→ **What the exercise asks**
Find all lines below containing the string "Supported" and return them.

→ **Provided data**
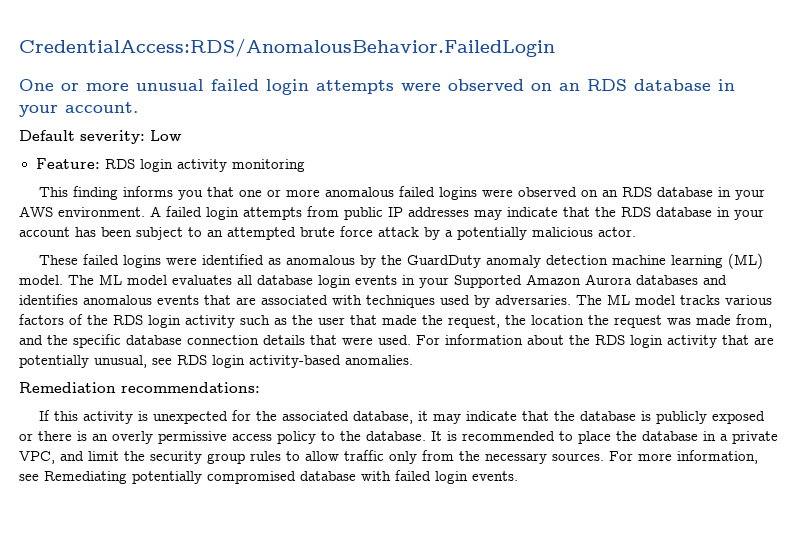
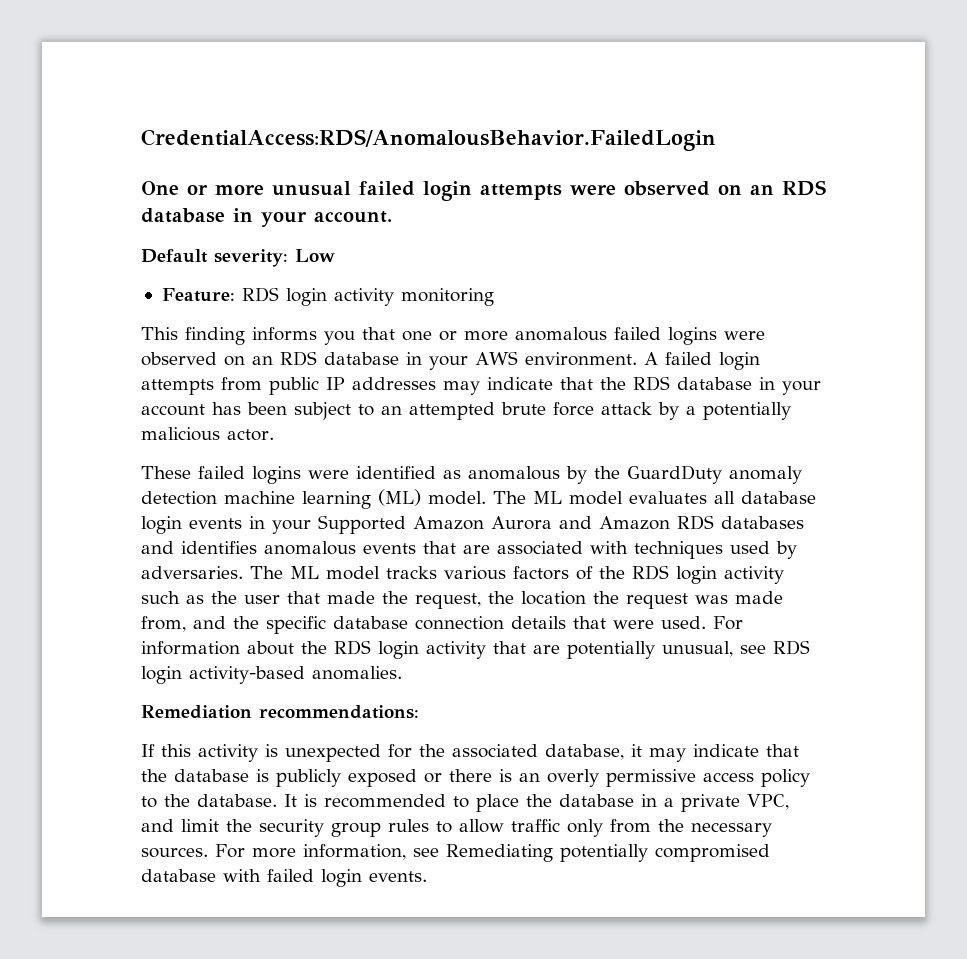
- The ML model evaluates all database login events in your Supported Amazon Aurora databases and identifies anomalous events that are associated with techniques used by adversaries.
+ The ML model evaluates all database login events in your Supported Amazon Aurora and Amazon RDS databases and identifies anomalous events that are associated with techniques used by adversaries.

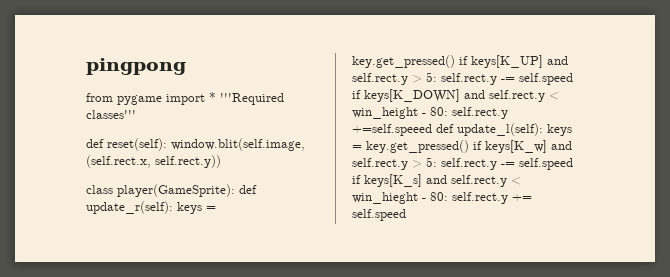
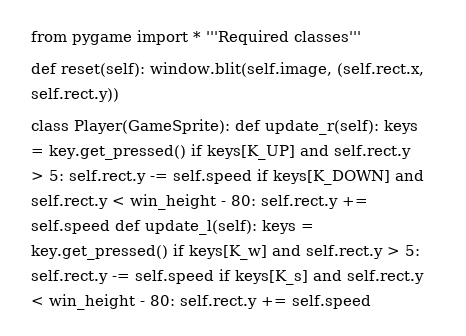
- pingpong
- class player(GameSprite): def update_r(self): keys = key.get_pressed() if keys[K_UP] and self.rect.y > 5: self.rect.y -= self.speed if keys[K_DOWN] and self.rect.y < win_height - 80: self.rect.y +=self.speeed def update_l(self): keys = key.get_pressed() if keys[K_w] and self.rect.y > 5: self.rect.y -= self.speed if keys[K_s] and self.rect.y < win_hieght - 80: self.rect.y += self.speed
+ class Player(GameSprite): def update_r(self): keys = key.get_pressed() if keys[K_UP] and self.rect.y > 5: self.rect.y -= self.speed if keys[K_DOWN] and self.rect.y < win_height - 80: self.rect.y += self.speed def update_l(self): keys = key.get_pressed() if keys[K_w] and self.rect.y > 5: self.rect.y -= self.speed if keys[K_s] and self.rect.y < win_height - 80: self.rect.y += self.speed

→ **The completed task**
- The ML model evaluates all database login events in your Supported Amazon Aurora databases and identifies anomalous events that are associated with techniques used by adversaries.
+ The ML model evaluates all database login events in your Supported Amazon Aurora and Amazon RDS databases and identifies anomalous events that are associated with techniques used by adversaries.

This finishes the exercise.